----- DATA FOR THE TASK

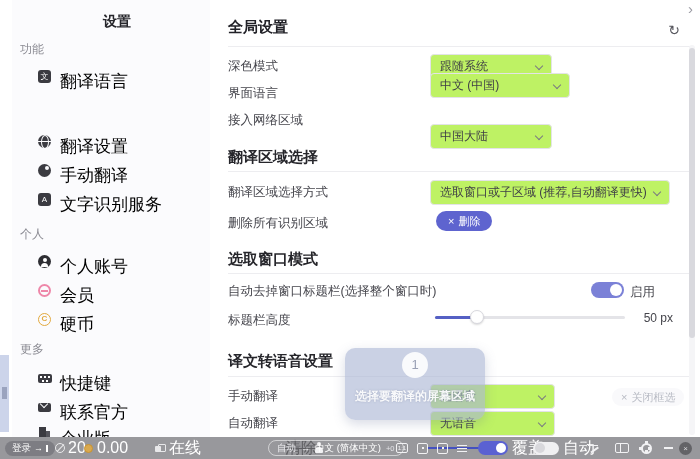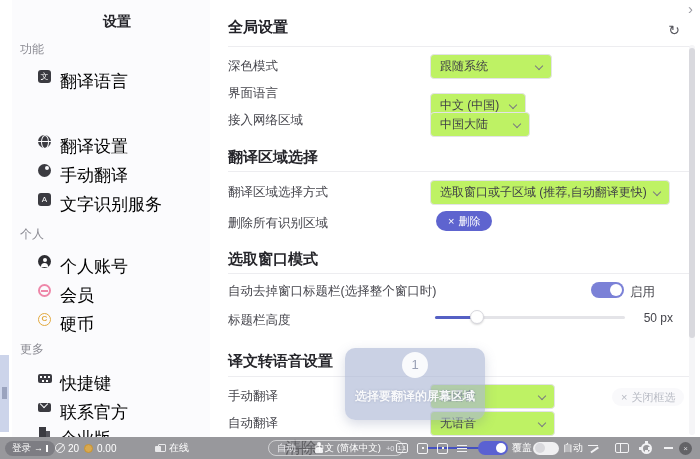--- a/index.html
+++ b/index.html
@@ -191,7 +191,7 @@
     </div>
 
     <div class="row-label" style="top:85px">界面语言</div>
-    <div class="sel" style="top:93px; width:96px">
+    <div class="sel" style="top:73px; width:140px">
       <span>中文 (中国)</span>
       <span class="chev"></span>
     </div>

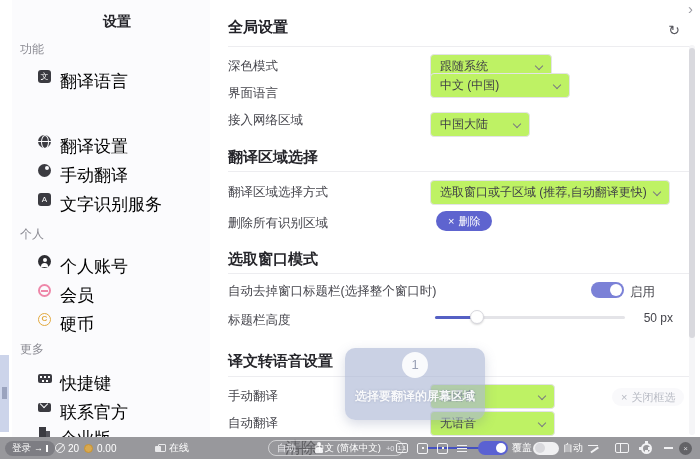--- a/index.html
+++ b/index.html
@@ -197,7 +197,7 @@
     </div>
 
     <div class="row-label" style="top:112px">接入网络区域</div>
-    <div class="sel" style="top:112px; width:100px">
+    <div class="sel" style="top:124px; width:122px">
       <span>中国大陆</span>
       <span class="chev"></span>
     </div>

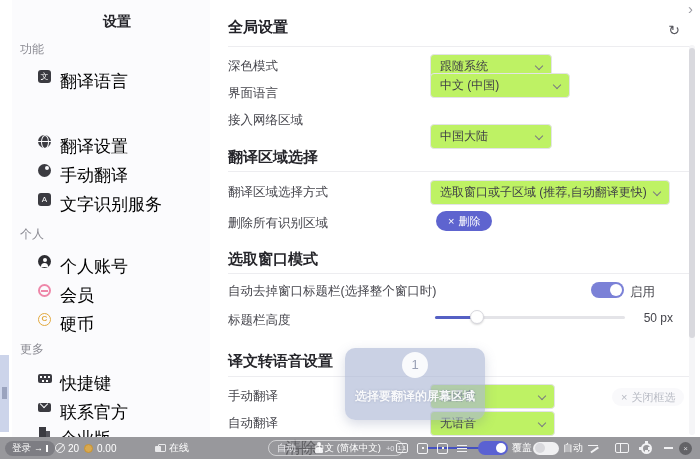--- a/index.html
+++ b/index.html
@@ -79,7 +79,7 @@
   .login-pill .bar { width:1.5px; height:7px; background:#fff; }
   .q-ic { position:relative; width:10px; height:10px; border:1px solid #eaeaec; border-radius:50%; }
   .q-ic::after { content:""; position:absolute; left:4px; top:-1px; width:1px; height:10px; background:#eaeaec; transform:rotate(45deg); }
-  .bb-txt { font-size:10px; color:#fff; }
+  .bb-txt { font-size:16px; color:#fff; }
   .coin-dot { width:9px; height:9px; border-radius:50%; background:#d9a94e; border:1px solid #c79334; }
   .copy-ic { position:relative; width:9px; height:9px; }
   .copy-ic::before { content:""; position:absolute; left:0; top:2px; width:6px; height:6px; background:#e8e8ea; border-radius:1px; }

----------

- _WHAT YOU WILL DO_
With the pictures set aside, copy each line above as written.

- _WRITTEN SOLUTION_
--- a/index.html
+++ b/index.html
@@ -191,7 +191,7 @@
     </div>
 
     <div class="row-label" style="top:85px">界面语言</div>
-    <div class="sel" style="top:93px; width:96px">
+    <div class="sel" style="top:73px; width:140px">
       <span>中文 (中国)</span>
       <span class="chev"></span>
     </div>

--- a/index.html
+++ b/index.html
@@ -197,7 +197,7 @@
     </div>
 
     <div class="row-label" style="top:112px">接入网络区域</div>
-    <div class="sel" style="top:112px; width:100px">
+    <div class="sel" style="top:124px; width:122px">
       <span>中国大陆</span>
       <span class="chev"></span>
     </div>

--- a/index.html
+++ b/index.html
@@ -79,7 +79,7 @@
   .login-pill .bar { width:1.5px; height:7px; background:#fff; }
   .q-ic { position:relative; width:10px; height:10px; border:1px solid #eaeaec; border-radius:50%; }
   .q-ic::after { content:""; position:absolute; left:4px; top:-1px; width:1px; height:10px; background:#eaeaec; transform:rotate(45deg); }
-  .bb-txt { font-size:10px; color:#fff; }
+  .bb-txt { font-size:16px; color:#fff; }
   .coin-dot { width:9px; height:9px; border-radius:50%; background:#d9a94e; border:1px solid #c79334; }
   .copy-ic { position:relative; width:9px; height:9px; }
   .copy-ic::before { content:""; position:absolute; left:0; top:2px; width:6px; height:6px; background:#e8e8ea; border-radius:1px; }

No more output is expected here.